LONDON -- Nokia, the Finnish mobile phone maker, is still struggling to find its magic touch.
The company, based in Espoo, Finland, on Thursday announced a 24 percent decline in its second-quarter sales, to 5.7 billion euros, though it narrowed its second-quarter losses to 227 million euros, or $298 million, compared with a loss of 1.4 billion euros a year earlier.
The losses were lower than analysts' estimates, but it is the eighth time in the last 10 quarters that Nokia has reported a net loss. The company saw a glimmer of light in the doubling of sales of its Lumia smartphone line. But Nokia, once the world's largest cellphone maker, now ranks third behind Samsung and Apple and faces mounting competition from cheap devices made in emerging markets like China and India.
"When you are going through a difficult transition, you have to stay focused," Nokia's chief executive, Stephen A. Elop, said in an interview. "It's hard work, but we've got a lot of positive things happening."
Investors, however, disagreed, sending the company's share price down 2.7 percent in trading in Europe on Thursday.
While Nokia still remains one of the world's largest manufacturers of cellphones, the company now relies heavily on its cheaper, low-end models, which are primarily sold in developing economies.
These devices represented almost 88 percent of the 61.1 million handsets that Nokia sold in the second quarter, and have fewer features than high-end smartphones, which are much more profitable to sell. Growing competition from rivals in emerging markets, many of which use Google's Android software, is eating into Nokia's earnings.
In total, the company's non-smartphone division reported a 27 percent drop in the number of units sold, to 53.7 million, compared with the same period last year. The figure is almost half of the total sales that Nokia reported at the end of 2011, and it said on Thursday that it would cut up to 440 additional jobs from the division.
In countries like China, where a growing middle-class population is clamoring for new phones, the number of devices sold by Nokia fell almost 50 percent versus the second quarter of 2012.
"There's no good news at the lower end of the market," said Roberta Cozza, a research director at Gartner in London. "The problem is that there are so many local emerging market players looking to build up market share."
Faced with cutthroat rivals for its cheaper phones, Nokia also is trying to gain traction in the high-end smartphone market through its partnership with Microsoft. The strategy is proving difficult.
Smartphones running Windows software hold less than a 4 percent market share, compared with 74 percent that use the Android operating system, according to Gartner.
Yet, in a sign of some growing customer interest, Nokia reported sales of its Lumia line of smartphones almost doubled to 7.4 million units during the three months through June 30 compared with the same period last year.
The figure represents the largest number of Lumia phones ever sold in a quarter by Nokia since their introduction in 2011Last week, the company announced a new Lumia phone with a camera that has a 41-megapixel sensor.
Analysts welcomed the rising number of Lumia sales. But they raised concerns that the average price of Nokia's smartphones fell almost 18 percent, to 157 euros, in the second quarter.
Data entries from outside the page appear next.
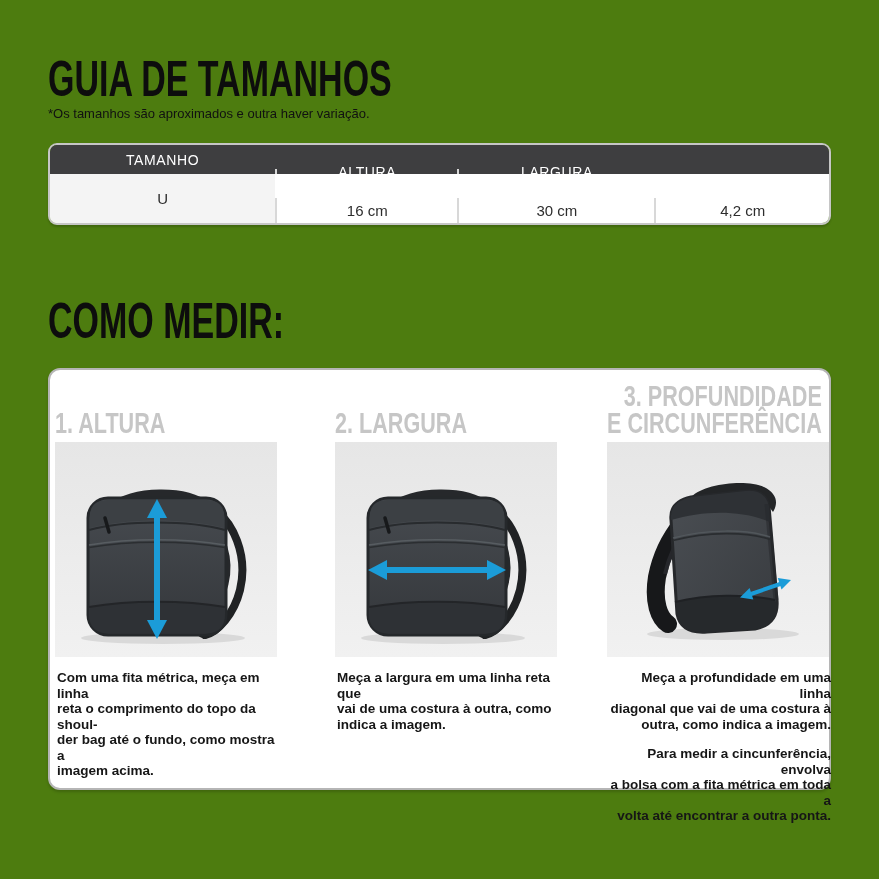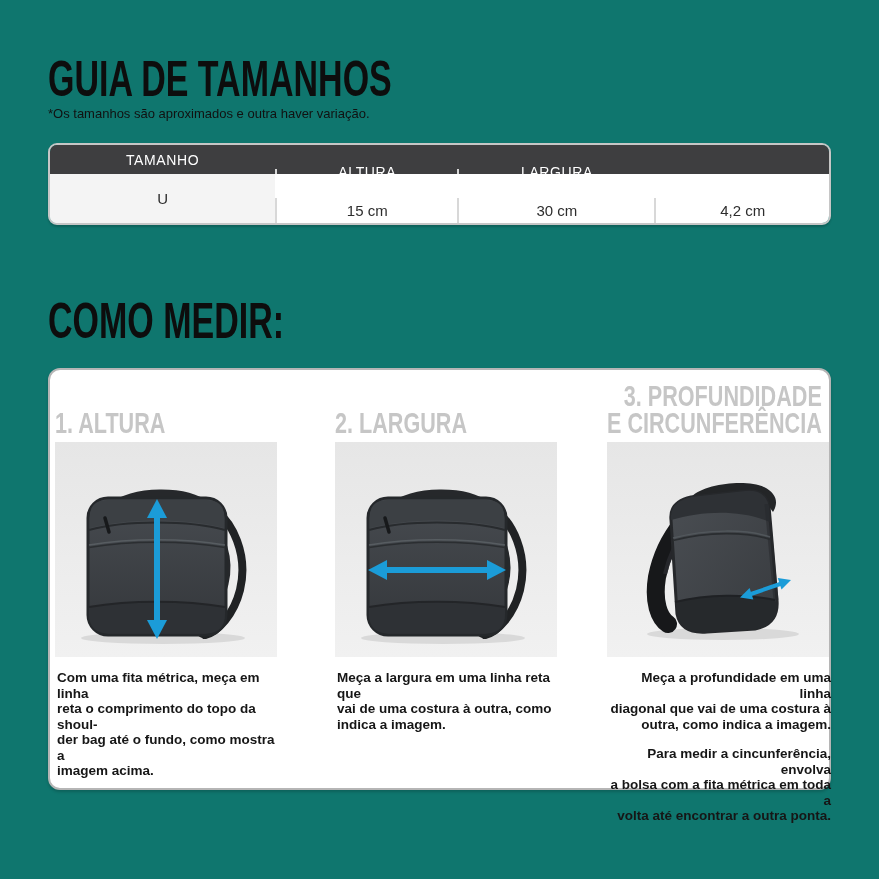--- a/index.html
+++ b/index.html
@@ -4,7 +4,7 @@
 <style>
   html,body{margin:0;padding:0;background:#ffffff;}
   .canvas{
-    position:relative;width:879px;height:879px;background:#0f766e;
+    position:relative;width:879px;height:879px;background:#4d7c0f;
     font-family:"Liberation Sans",sans-serif;color:#1a1a1a;overflow:hidden;
   }
   

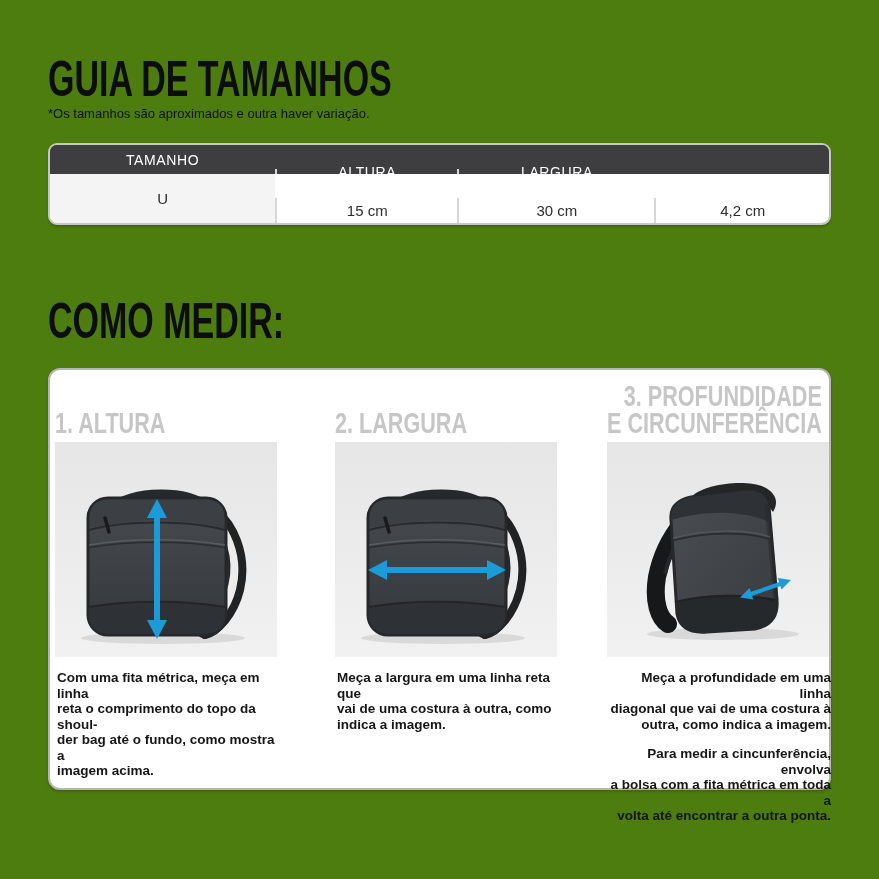--- a/index.html
+++ b/index.html
@@ -82,7 +82,7 @@
     </div>
     <div class="t-row t-body">
       <div class="cell c0">U</div>
-      <div class="cell c1">15 cm</div>
+      <div class="cell c1">16 cm</div>
       <div class="cell c2">30 cm</div>
       <div class="cell c3">4,2 cm</div>
     </div>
"The market would have liked to see more phones sold, but it's a strong figure for smartphones," said Janardan Menon, an analyst at Liberum Capital in London. "The more worrying trend is around Nokia's average phone price. They have to bring that figure up."
The main cause for the reduction was related to consumers' continued preference for the company's less advanced smartphone options, instead of its top-of-the-range devices.
Nokia said that it expected its third-quarter phone sales to outpace those for period just ended.